## Exercise
Give back the listing in full and exactly, leaving out the images.

:: Entries provided ::

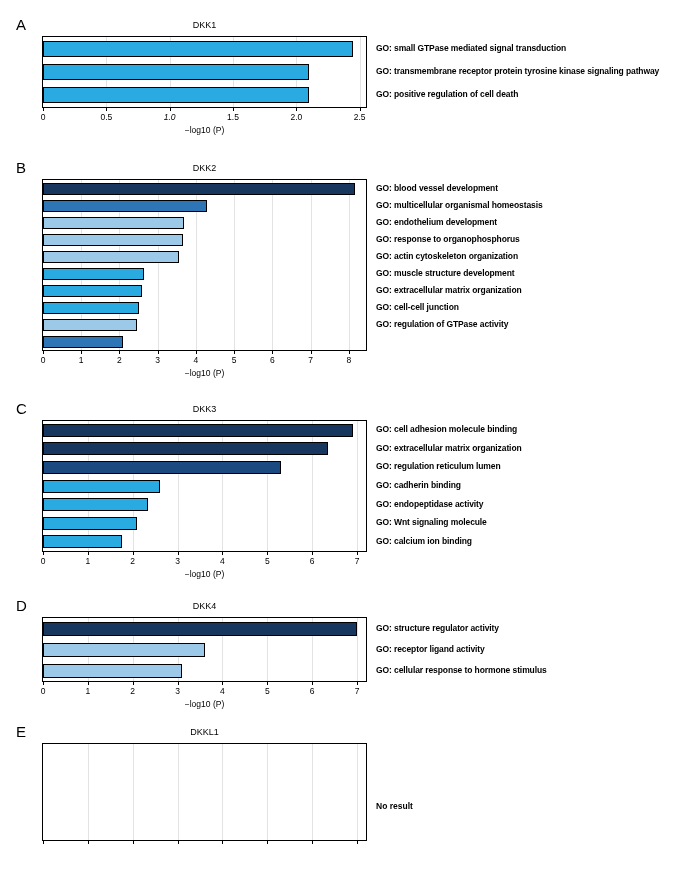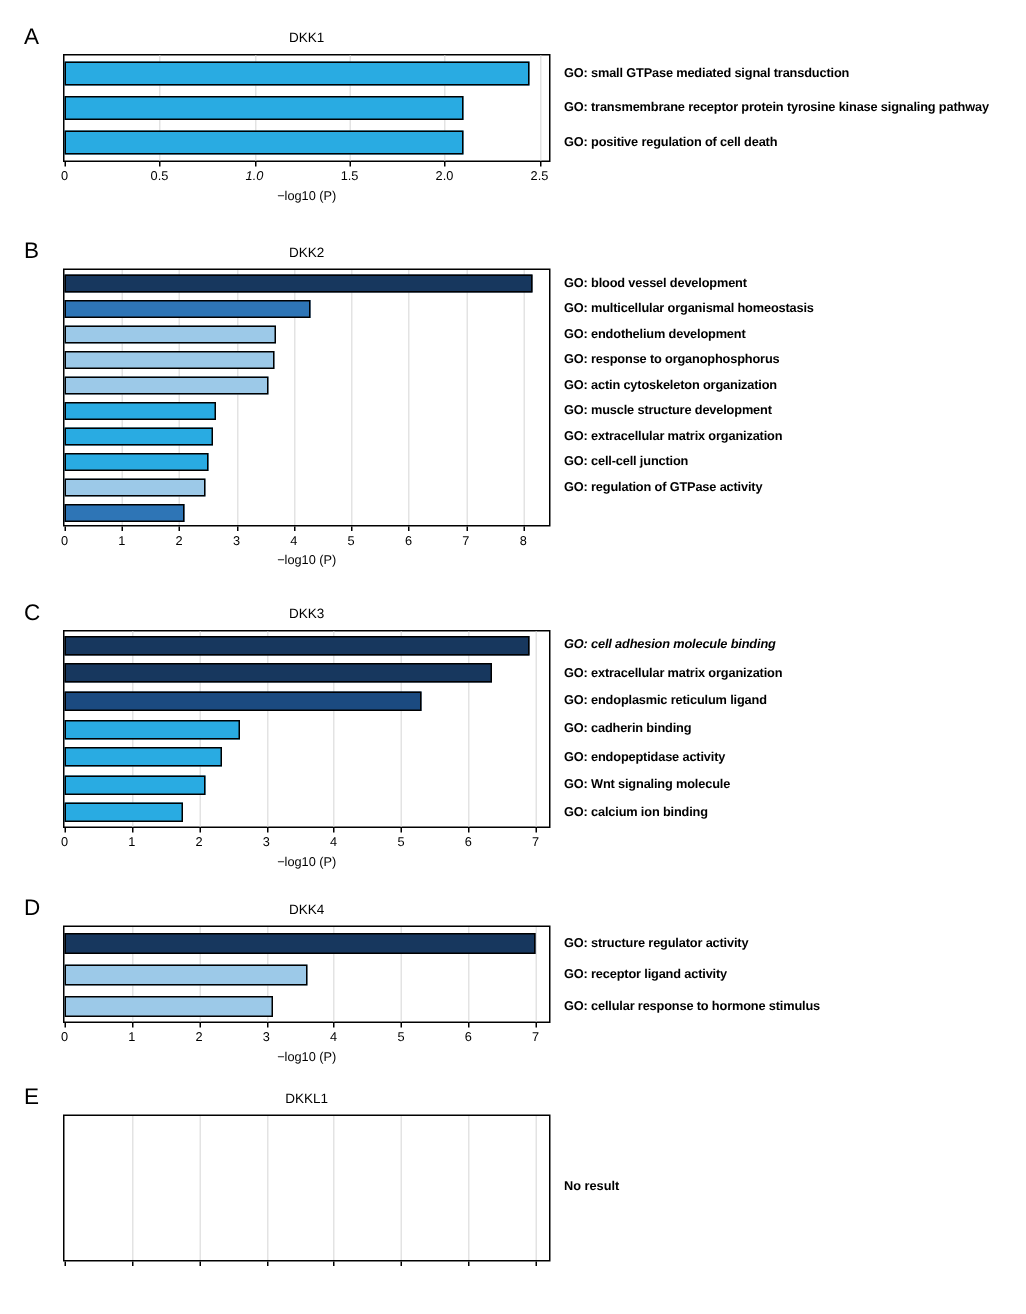--- a/index.html
+++ b/index.html
@@ -252,7 +252,7 @@
         </div>
         <div class="xlabel">−log10 (P)</div>
         <div class="labels">
-          <div class="cat-label" style="height: 18.5714px; font-style: italic;">GO: cell adhesion molecule binding</div>
+          <div class="cat-label" style="height: 18.5714px;">GO: cell adhesion molecule binding</div>
           <div class="cat-label" style="height: 18.5714px;">GO: extracellular matrix organization</div>
           <div class="cat-label" style="height: 18.5714px;">GO: endoplasmic reticulum ligand</div>
           <div class="cat-label" style="height: 18.5714px;">GO: cadherin binding</div>

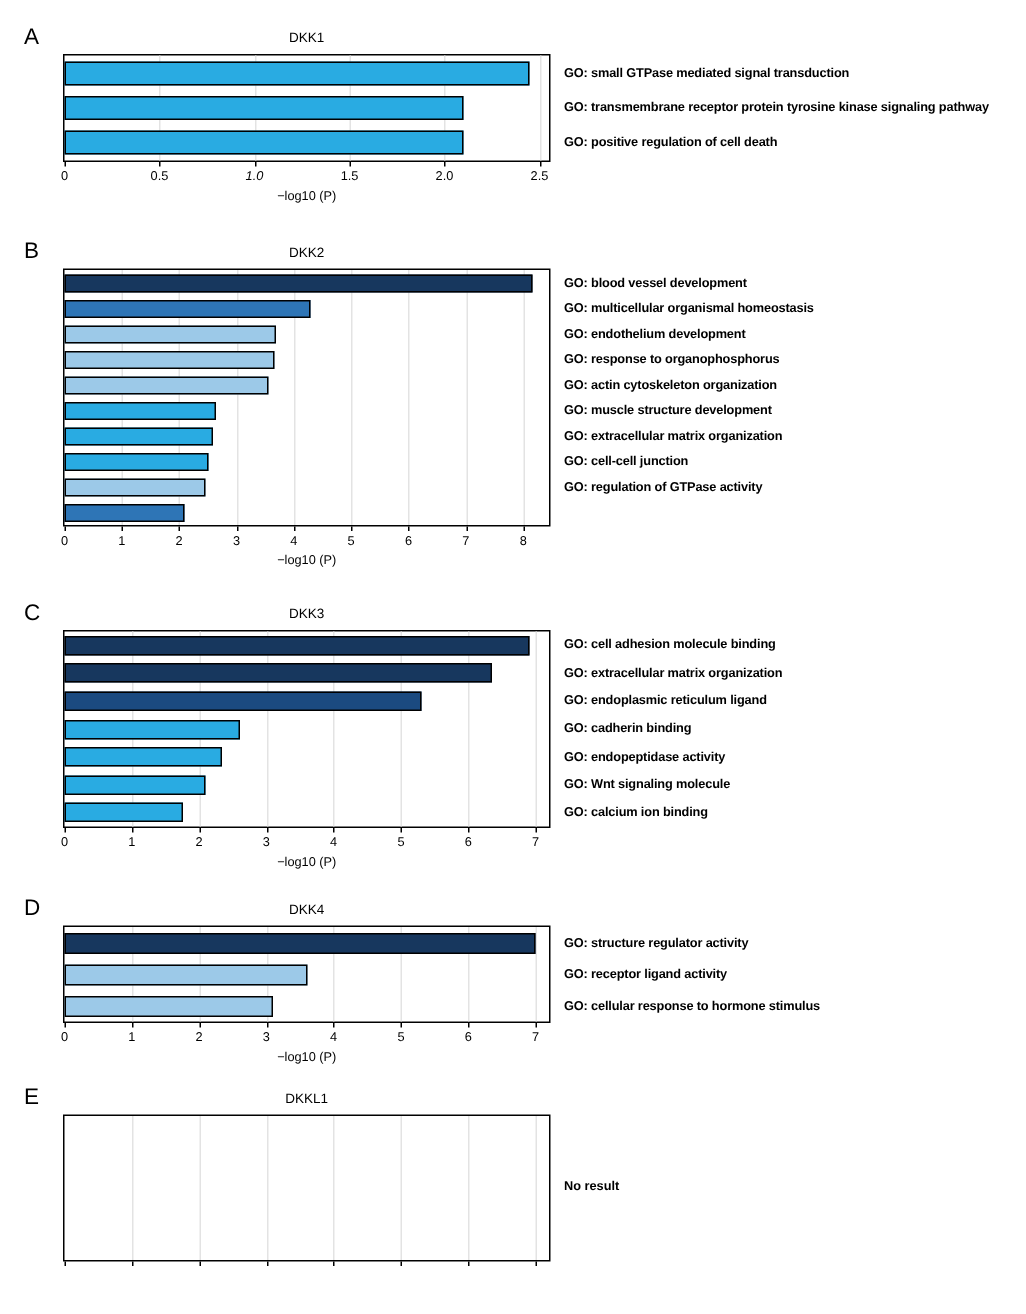--- a/index.html
+++ b/index.html
@@ -254,7 +254,7 @@
         <div class="labels">
           <div class="cat-label" style="height: 18.5714px;">GO: cell adhesion molecule binding</div>
           <div class="cat-label" style="height: 18.5714px;">GO: extracellular matrix organization</div>
-          <div class="cat-label" style="height: 18.5714px;">GO: endoplasmic reticulum ligand</div>
+          <div class="cat-label" style="height: 18.5714px;">GO: regulation reticulum lumen</div>
           <div class="cat-label" style="height: 18.5714px;">GO: cadherin binding</div>
           <div class="cat-label" style="height: 18.5714px;">GO: endopeptidase activity</div>
           <div class="cat-label" style="height: 18.5714px;">GO: Wnt signaling molecule</div>

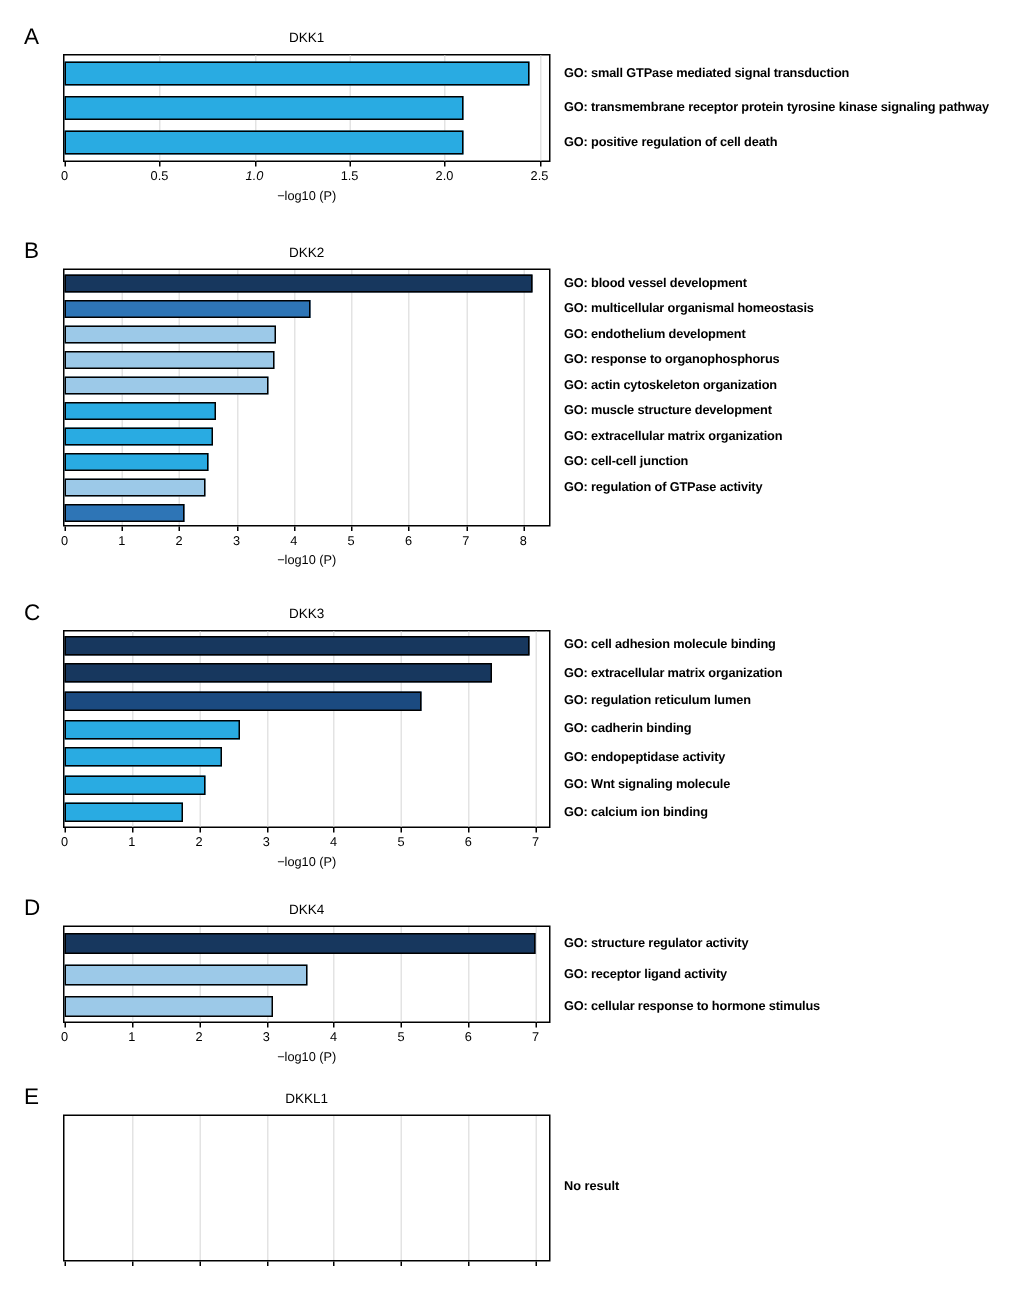--- a/index.html
+++ b/index.html
@@ -332,7 +332,7 @@
           <div class="tick-mark" style="left: 315.028px;"></div>
         </div>
         <div class="labels">
-          <div class="note" style="top: 42px;">No result</div>
+          <div class="note" style="top: 58px;">No result</div>
         </div>
       </div>
     </div>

:::

## Solution
--- a/index.html
+++ b/index.html
@@ -252,7 +252,7 @@
         </div>
         <div class="xlabel">−log10 (P)</div>
         <div class="labels">
-          <div class="cat-label" style="height: 18.5714px; font-style: italic;">GO: cell adhesion molecule binding</div>
+          <div class="cat-label" style="height: 18.5714px;">GO: cell adhesion molecule binding</div>
           <div class="cat-label" style="height: 18.5714px;">GO: extracellular matrix organization</div>
           <div class="cat-label" style="height: 18.5714px;">GO: endoplasmic reticulum ligand</div>
           <div class="cat-label" style="height: 18.5714px;">GO: cadherin binding</div>

--- a/index.html
+++ b/index.html
@@ -254,7 +254,7 @@
         <div class="labels">
           <div class="cat-label" style="height: 18.5714px;">GO: cell adhesion molecule binding</div>
           <div class="cat-label" style="height: 18.5714px;">GO: extracellular matrix organization</div>
-          <div class="cat-label" style="height: 18.5714px;">GO: endoplasmic reticulum ligand</div>
+          <div class="cat-label" style="height: 18.5714px;">GO: regulation reticulum lumen</div>
           <div class="cat-label" style="height: 18.5714px;">GO: cadherin binding</div>
           <div class="cat-label" style="height: 18.5714px;">GO: endopeptidase activity</div>
           <div class="cat-label" style="height: 18.5714px;">GO: Wnt signaling molecule</div>

--- a/index.html
+++ b/index.html
@@ -332,7 +332,7 @@
           <div class="tick-mark" style="left: 315.028px;"></div>
         </div>
         <div class="labels">
-          <div class="note" style="top: 42px;">No result</div>
+          <div class="note" style="top: 58px;">No result</div>
         </div>
       </div>
     </div>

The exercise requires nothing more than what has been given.